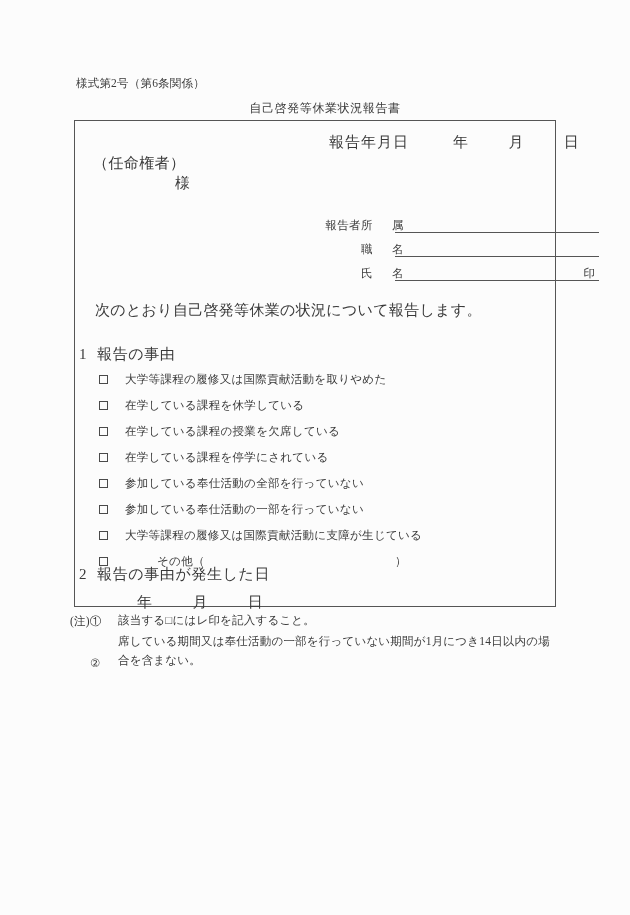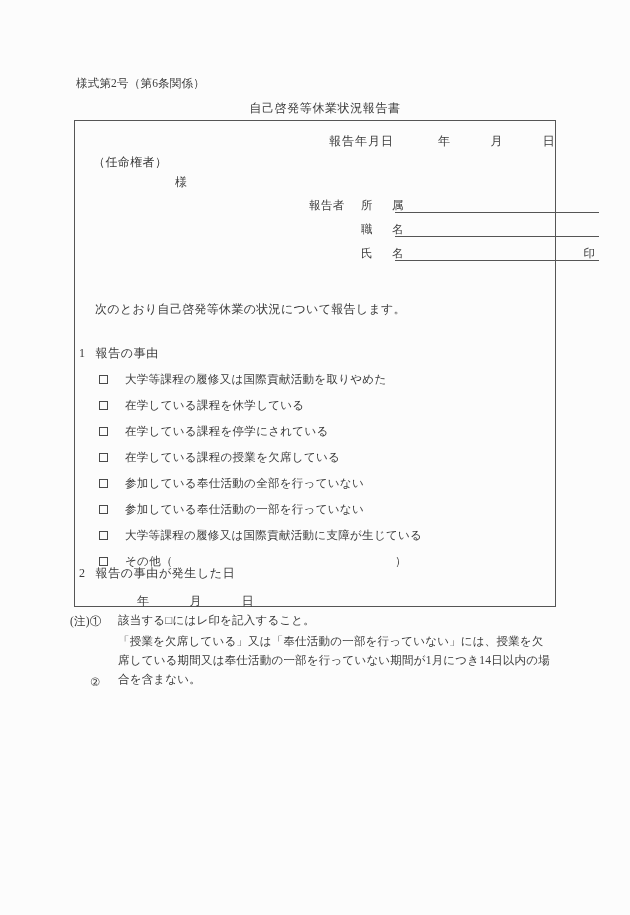--- a/index.html
+++ b/index.html
@@ -57,7 +57,7 @@
   .row {
     position: absolute;
     white-space: nowrap;
-    font-size: 12px;
+    font-size: 15px;
     letter-spacing: 0.4px;
   }
 

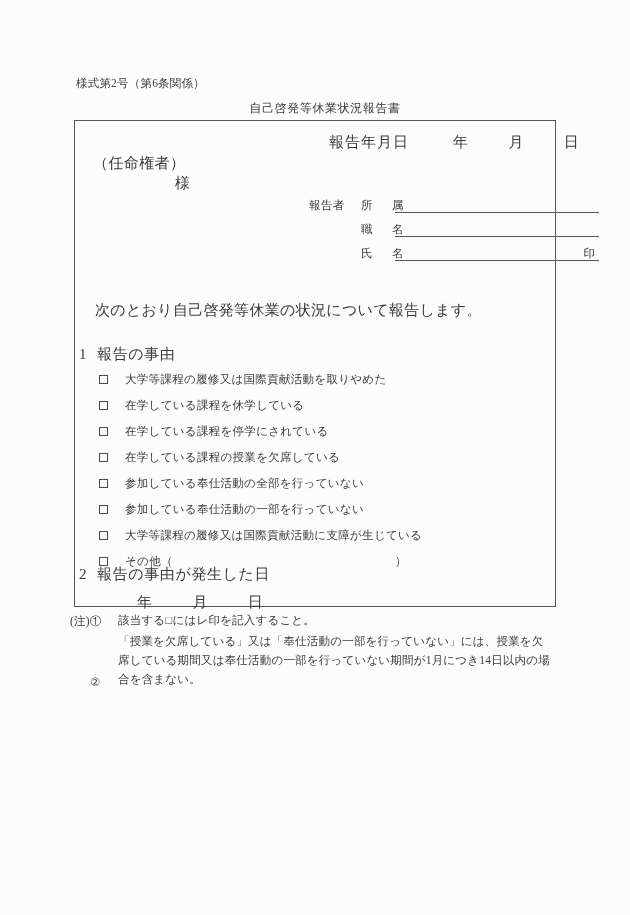--- a/index.html
+++ b/index.html
@@ -85,7 +85,8 @@
   .reporter-block {
     position: absolute;
     left: 234px;
-    top: 68px;
+    top: 88px;
+    text-align: right;
   }
   .reporter-line {
     display: flex;

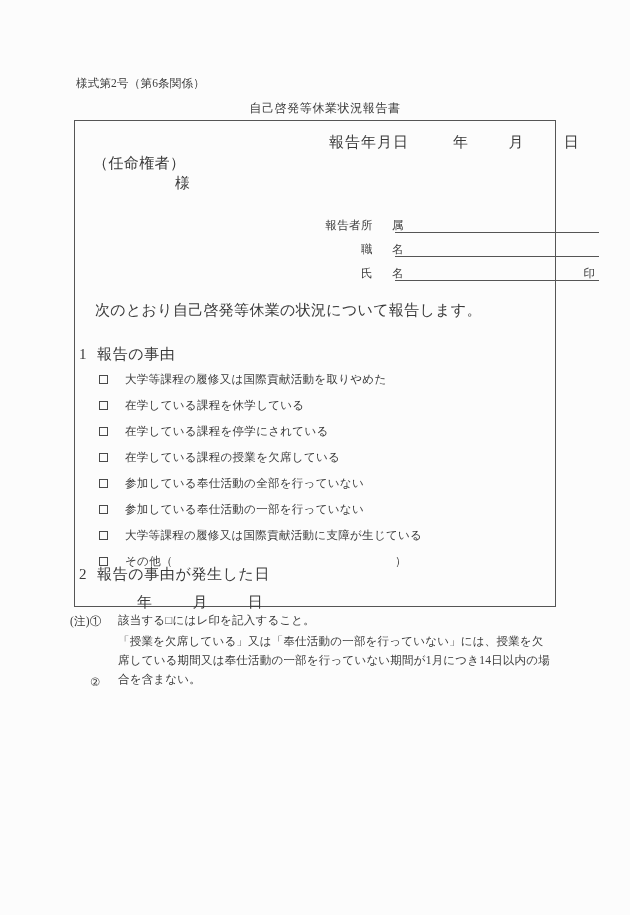--- a/index.html
+++ b/index.html
@@ -257,11 +257,11 @@
       </div>
       <div class="check-item">
         <span class="checkbox"></span>
+        <span>在学している課程の授業を欠席している</span>
+      </div>
+      <div class="check-item">
+        <span class="checkbox"></span>
         <span>在学している課程を停学にされている</span>
-      </div>
-      <div class="check-item">
-        <span class="checkbox"></span>
-        <span>在学している課程の授業を欠席している</span>
       </div>
       <div class="check-item">
         <span class="checkbox"></span>

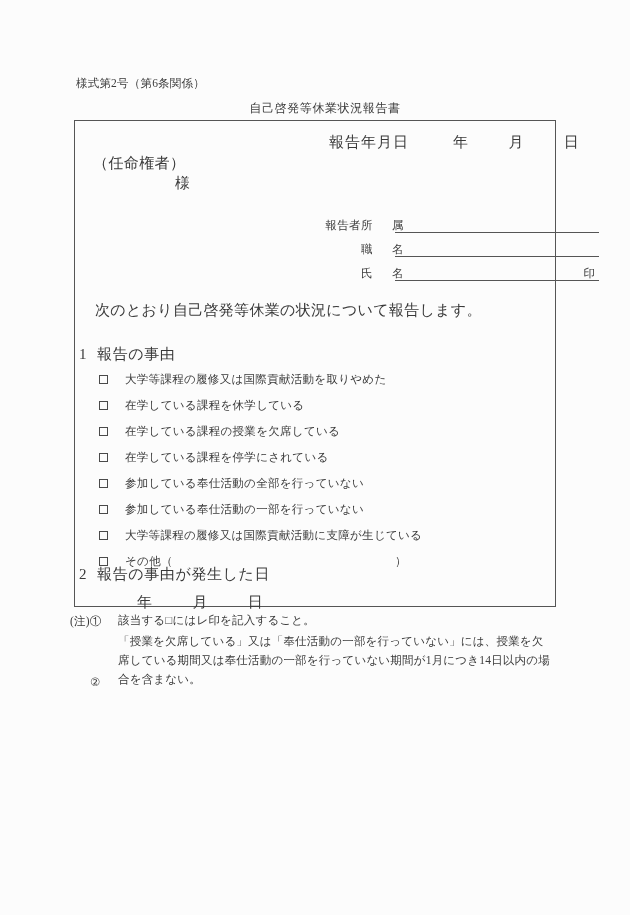--- a/index.html
+++ b/index.html
@@ -157,7 +157,7 @@
     flex: none;
     background: transparent;
   }
-  .other-row { position: relative; }
+  .other-row { position: relative; gap: 32px; }
   .other-paren-close {
     position: absolute;
     left: 296px;

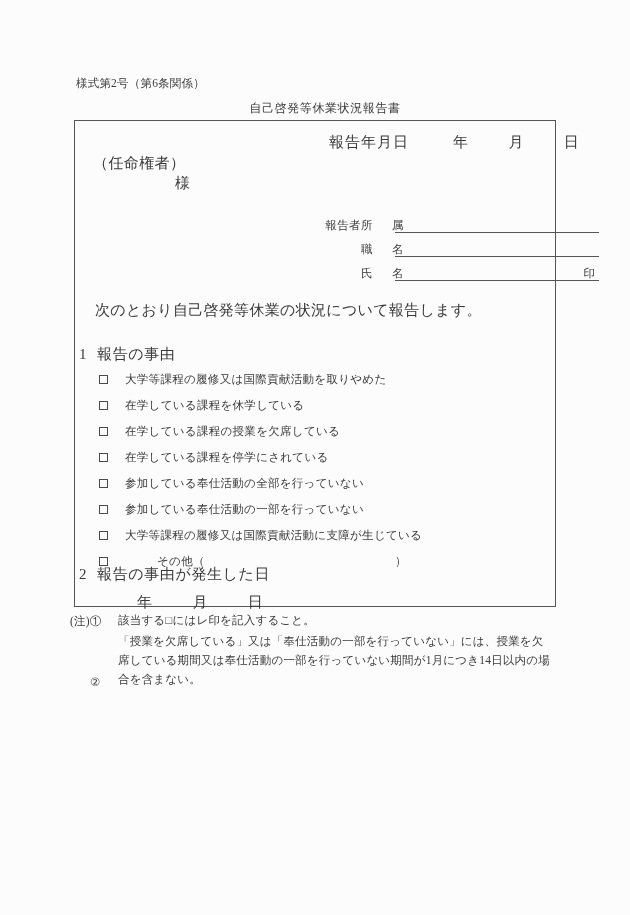--- a/index.html
+++ b/index.html
@@ -302,7 +302,6 @@
     <div class="note note-2">
       <span class="note-marker n2">②</span>
       <span class="note-body">
-        <span class="ln">「授業を欠席している」又は「奉仕活動の一部を行っていない」には、授業を欠</span>
         <span class="ln">席している期間又は奉仕活動の一部を行っていない期間が1月につき14日以内の場</span>
         <span class="ln">合を含まない。</span>
       </span>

+++++

- _Task directions_: Leave out every picture and copy verbatim the lines running from the line containing "white-space: nowrap;" through the final line of the data.

- _Task solution_:
     white-space: nowrap;
-    font-size: 12px;
+    font-size: 15px;
     letter-spacing: 0.4px;
   }
 

--- a/index.html
+++ b/index.html
@@ -85,7 +85,8 @@
   .reporter-block {
     position: absolute;
     left: 234px;
-    top: 68px;
+    top: 88px;
+    text-align: right;
   }
   .reporter-line {
     display: flex;

--- a/index.html
+++ b/index.html
@@ -257,11 +257,11 @@
       </div>
       <div class="check-item">
         <span class="checkbox"></span>
+        <span>在学している課程の授業を欠席している</span>
+      </div>
+      <div class="check-item">
+        <span class="checkbox"></span>
         <span>在学している課程を停学にされている</span>
-      </div>
-      <div class="check-item">
-        <span class="checkbox"></span>
-        <span>在学している課程の授業を欠席している</span>
       </div>
       <div class="check-item">
         <span class="checkbox"></span>

--- a/index.html
+++ b/index.html
@@ -157,7 +157,7 @@
     flex: none;
     background: transparent;
   }
-  .other-row { position: relative; }
+  .other-row { position: relative; gap: 32px; }
   .other-paren-close {
     position: absolute;
     left: 296px;

--- a/index.html
+++ b/index.html
@@ -302,7 +302,6 @@
     <div class="note note-2">
       <span class="note-marker n2">②</span>
       <span class="note-body">
-        <span class="ln">「授業を欠席している」又は「奉仕活動の一部を行っていない」には、授業を欠</span>
         <span class="ln">席している期間又は奉仕活動の一部を行っていない期間が1月につき14日以内の場</span>
         <span class="ln">合を含まない。</span>
       </span>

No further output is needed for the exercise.